Marrying what she learned about self-producing with her existing business skillset is another iteration of Lieu’s work. Keep an eye out for what she calls the Artist’s MBA, a seven-point marketing plan she plans to release sometime in late 2020, to help other artists do what she did. With two Ivy League degrees, including an MBA from Yale, Lieu is taking aim at the idea that caring about money somehow makes you less of an artist—an attitude that producers and presenters have long capitalized on. “How do you make it so that you can pay your school loans, pay yourself, and not have to have another side job?” Lieu says. “Because when you have to have a side job, you just can’t focus on [your work]. It’s too hard. People do it, of course, but I really am interested in changing the mindset of this being a cash-poor industry. Of always feeling like you need to beg. I’m tired of it."

When negotiating her Solo Fest contract with ACT, Lieu pushed back in a way that “they have let me know is unusual,” she says, laughing. “And I let them know that I know it works. If I had to subscribe to the original model they gave me there would be no way I could pay my design team a living wage, or pay myself at all in the process. ACTLab is a longstanding program and I’m excited to be there, it feels like a milestone for me, as a producer and performer, to be at ACT. But in terms of hitting financial goals, we had to rework it to make it work for everybody.”

Two years ago, before Lieu had even premiered 140 Lbs or decided for sure she wanted to be a mother, she had a vision. “I wanted to scale this story, whether that’s a museum exhibit, a book, TV or film, and those were crazy ideas,” she says. Today, she has an installation, an altar to her mom, in the Wing Luke Museum exhibit Where Beauty Lies, open until September 2021. A book agent reached out to her in New York; they’re still redlining the contract, she says, but she’ll submit a finished book proposal before she gives birth. “It’s a family story, my real-life journey, discovering me as a performer and also an activist,” she says. 
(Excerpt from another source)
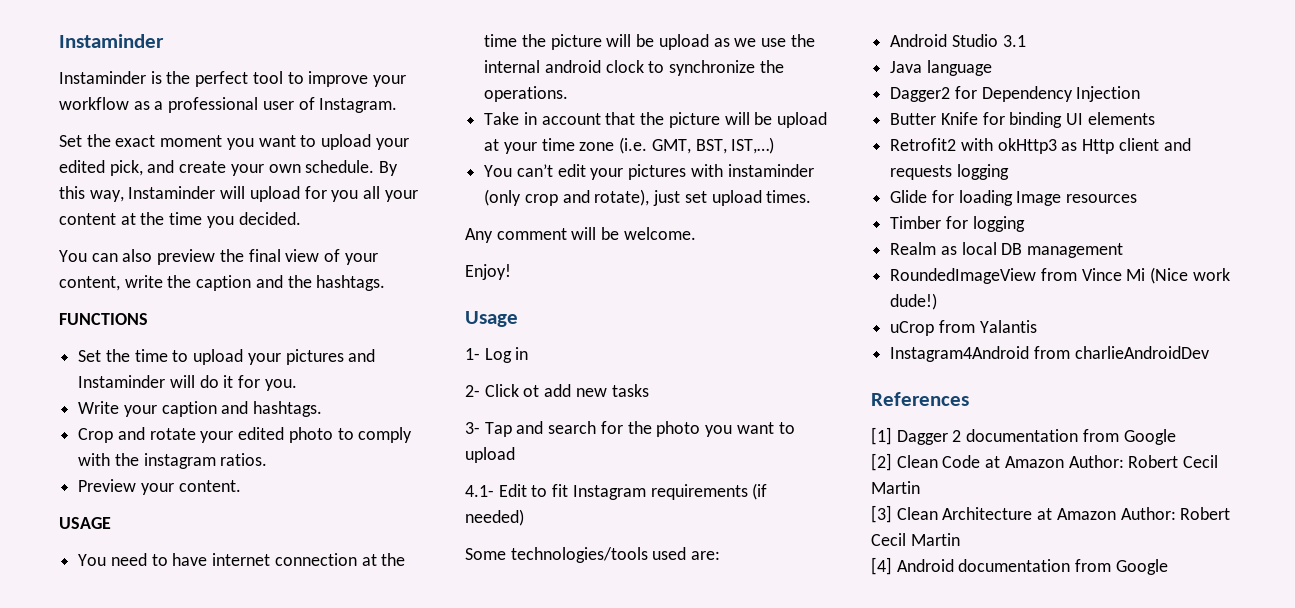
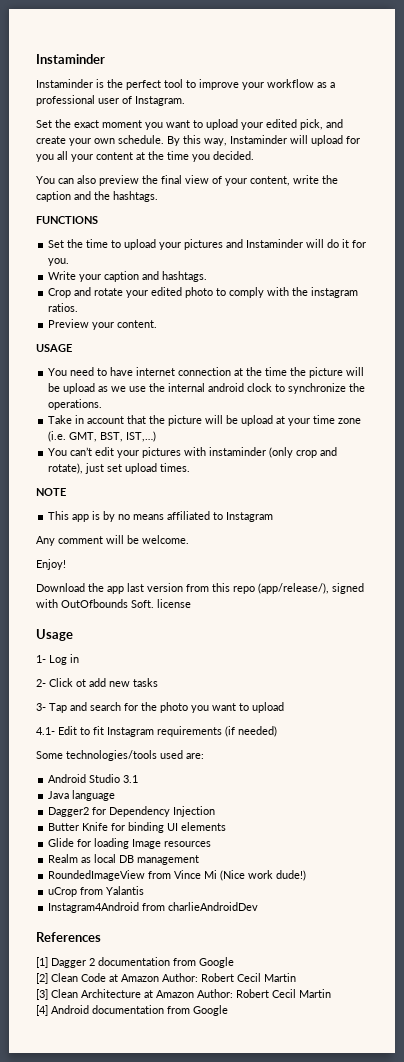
(812, 196) none -> [36,488,66,496] [48,511,274,522] // NOTE // This app is by no means affiliated to Instagram
(511, 272) none -> [36,583,364,594] [36,599,191,608] // Download the app last version from this repo (app/release/), signed with OutOfbounds Soft. license
[890,138,1191,154] [890,164,1009,180] // Retrofit2 with okHttp3 as Http client and requests logging -> (227, 826) none
[890,216,1025,232] // Timber for logging -> (212, 844) none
Activism is baked into the story of Lieu's mother, a Vietnamese refugee and Bay Area nail salon owner, and the American medical establishment that killed her—the doctor responsible for her mother’s death had been censured before and was on probation when she died, unbeknownst to anyone in Lieu's family. Lieu is partnering with the organization Consumer Watchdog, using her story to raise awareness of a California ballot measure that would raise the quarter-million-dollar financial cap on medical malpractice suits in that state, which Lieu says hasn’t been raised since 1975. “Adjusted for inflation that should be $1.3 million,” she says. “So that’s a clear call to action, to systematically change incentives for lawyers to support poor people, for doctors to become more accountable.”
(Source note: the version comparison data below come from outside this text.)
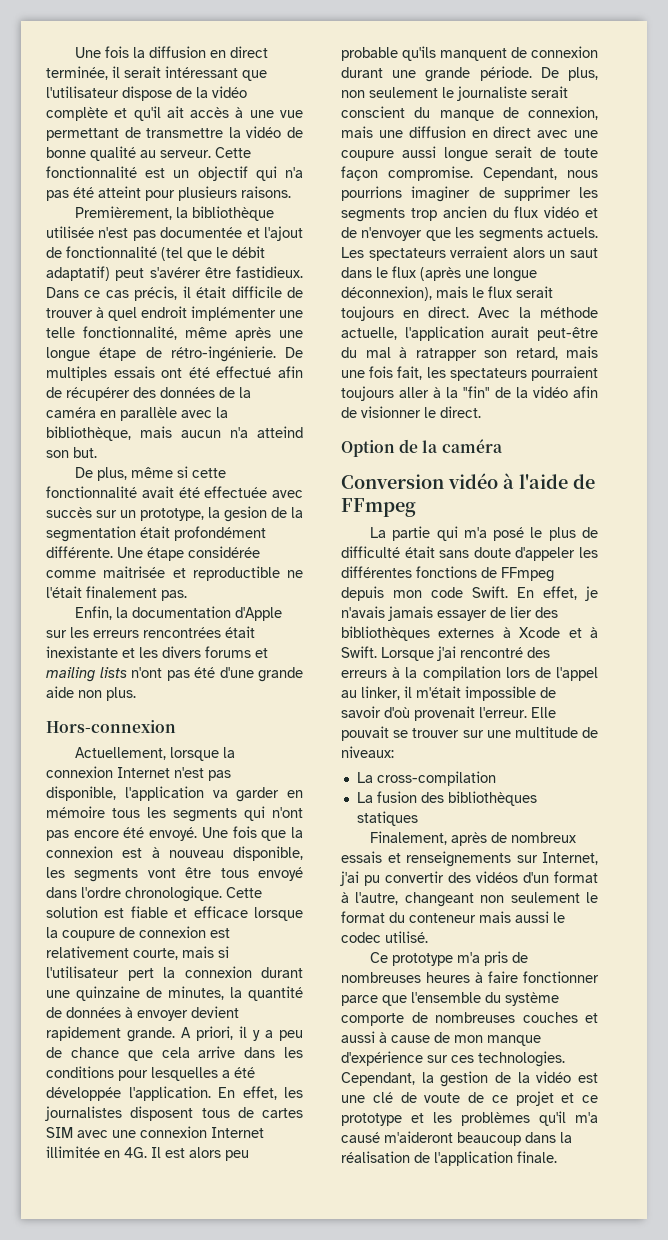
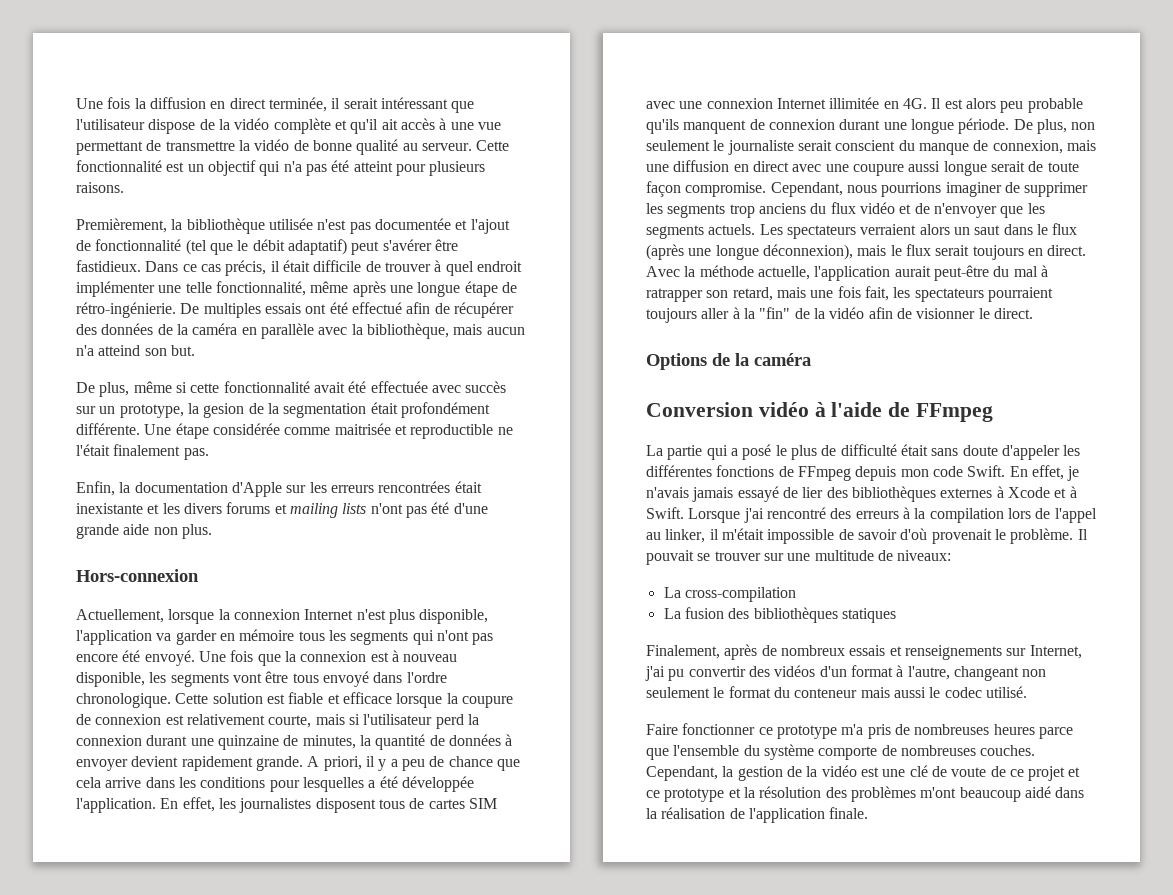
[208,770,231,781] pas -> [388,609,415,624] plus
[127,968,154,981] pert -> [435,714,464,729] perd
[425,67,471,82] grande -> [910,119,954,134] longue
[442,206,487,218] ancien -> [758,203,806,214] anciens
[341,440,395,457] Option -> [646,353,707,370] Options
[463,527,487,538] m'a -> [730,448,738,456] a
[437,610,487,621] essayer -> [737,486,779,502] essayé
[479,707,556,718] l'erreur. Elle -> [994,528,1088,544] le problème. Il
[370,952,389,963] Ce -> [646,723,773,735] Faire fonctionner ce
[475,971,599,983] à faire fonctionner -> (1035, 729) none
[522,1012,598,1023] [341,1031,541,1046] [341,1051,565,1067] couches et aussi à cause de mon manque d'expérience sur ces technologies. -> [980,745,1036,756] couches.
[433,1111,598,1126] [341,1131,521,1146] les problèmes qu'il m'a causé m'aideront beaucoup -> [743,786,1051,802] la résolution des problèmes m'ont beaucoup aidé

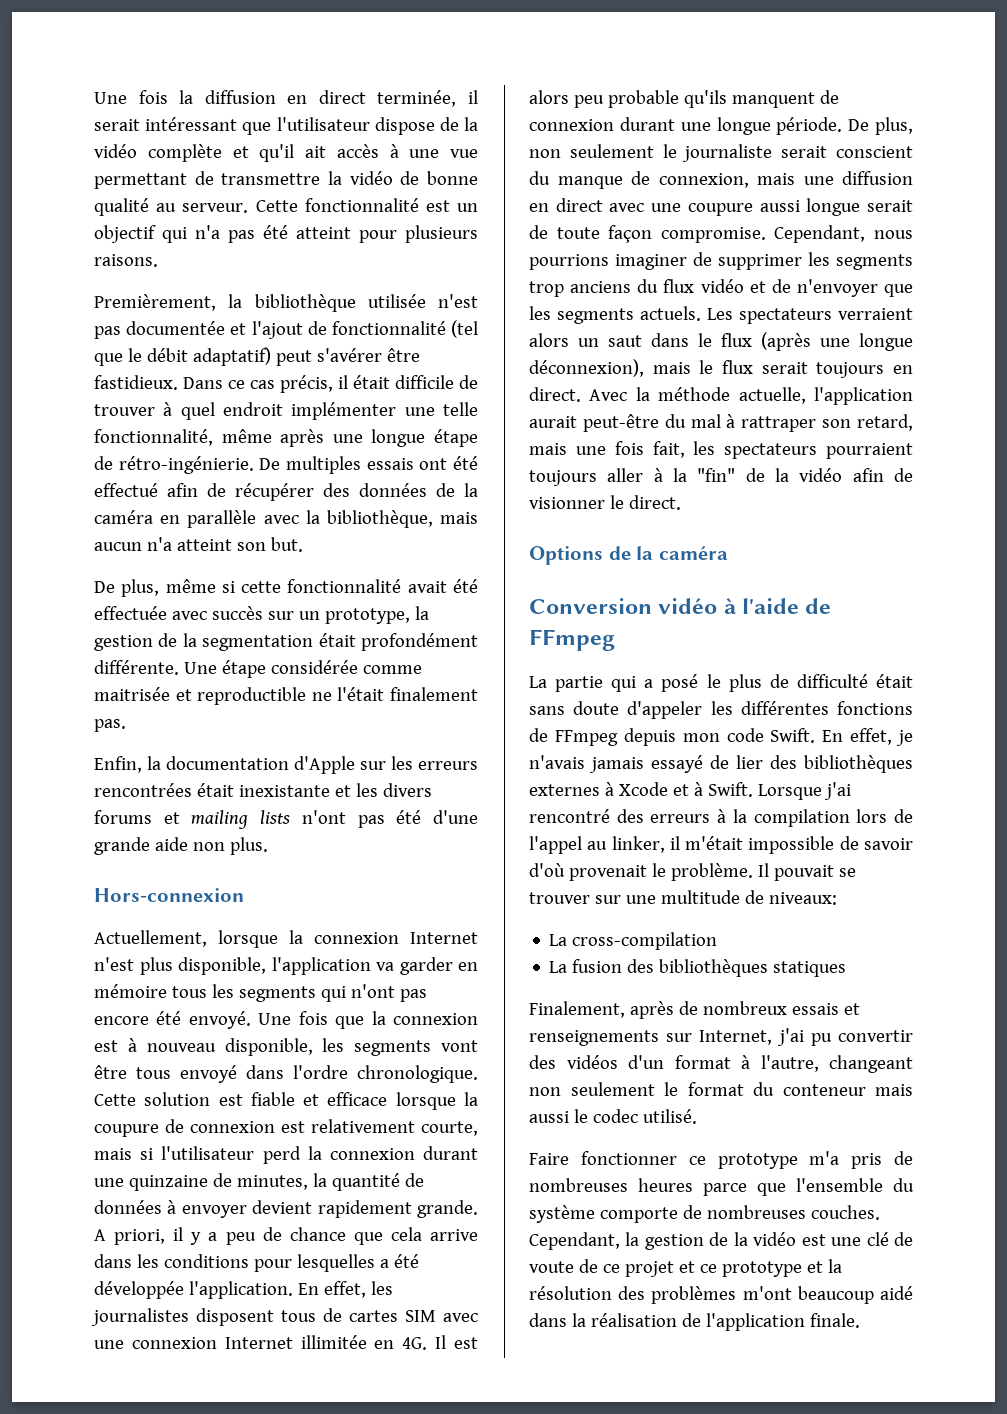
[98,345,141,356] atteind -> [176,539,232,551] atteint
[203,403,245,418] gesion -> [94,635,153,651] gestion
[646,288,703,302] ratrapper -> [741,416,817,432] rattraper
“But,” she continues. “This is also a real-time unraveling story: what happens when you piss off the child of a nail salon owner who has two Ivy League degrees? You go into a nail salon and these people are personality-less in a way, they’re someone who is serving you. But they’re breeding another generation of children of war, children of refugees who want something better for their parents, for themselves, for their children. I was born here. This is my native language. I have so much more agency and power than my parents ever did. What am I going to do with it?”
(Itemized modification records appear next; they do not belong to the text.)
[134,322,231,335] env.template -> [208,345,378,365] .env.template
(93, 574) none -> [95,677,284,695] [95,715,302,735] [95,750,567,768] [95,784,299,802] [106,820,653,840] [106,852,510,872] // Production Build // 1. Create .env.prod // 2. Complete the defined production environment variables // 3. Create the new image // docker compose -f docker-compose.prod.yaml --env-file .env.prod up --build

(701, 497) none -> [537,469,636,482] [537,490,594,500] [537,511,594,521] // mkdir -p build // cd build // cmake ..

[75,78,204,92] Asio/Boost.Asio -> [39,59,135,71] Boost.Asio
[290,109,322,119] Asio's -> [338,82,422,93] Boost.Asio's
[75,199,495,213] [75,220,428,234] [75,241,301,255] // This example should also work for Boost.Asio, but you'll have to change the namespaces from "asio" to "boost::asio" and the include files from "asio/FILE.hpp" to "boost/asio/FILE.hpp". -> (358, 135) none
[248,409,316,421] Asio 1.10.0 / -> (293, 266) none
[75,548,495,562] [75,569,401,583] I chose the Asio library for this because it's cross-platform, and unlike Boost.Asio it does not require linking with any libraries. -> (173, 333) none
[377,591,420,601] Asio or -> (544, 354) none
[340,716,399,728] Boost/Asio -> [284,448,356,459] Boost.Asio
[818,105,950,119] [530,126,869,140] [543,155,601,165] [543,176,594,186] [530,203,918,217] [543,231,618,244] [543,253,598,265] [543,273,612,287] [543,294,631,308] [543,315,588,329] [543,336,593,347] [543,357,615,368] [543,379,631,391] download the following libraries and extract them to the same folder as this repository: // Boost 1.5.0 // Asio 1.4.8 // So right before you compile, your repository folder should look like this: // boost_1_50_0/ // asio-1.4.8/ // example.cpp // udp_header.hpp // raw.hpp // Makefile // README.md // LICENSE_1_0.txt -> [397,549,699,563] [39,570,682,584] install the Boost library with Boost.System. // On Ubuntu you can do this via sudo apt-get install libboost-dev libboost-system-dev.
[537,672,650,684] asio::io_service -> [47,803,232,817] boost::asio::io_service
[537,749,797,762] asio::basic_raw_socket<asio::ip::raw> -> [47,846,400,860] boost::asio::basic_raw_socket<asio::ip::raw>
How Lieu's relentless schedule will shape up after her baby (which she and her husband currently call Cletus the fetus) arrives remains to be seen. She’s planning a tour to universities in the fall, but for now, she’s also focusing on taking care of herself and adjusting to her new reality. “There came a point in Chicago where I was like, I can’t keep up with my old pre-show routine—I try to do leg lifts and I’m toppling over,” she says. “So I started slow dancing. Before each show, I slow dance with me, Cletus and my mom. I do that to center myself, so it’s less about the physical presence, and it’s more about what I can handle and control and have the stamina for, which is the emotional presence.”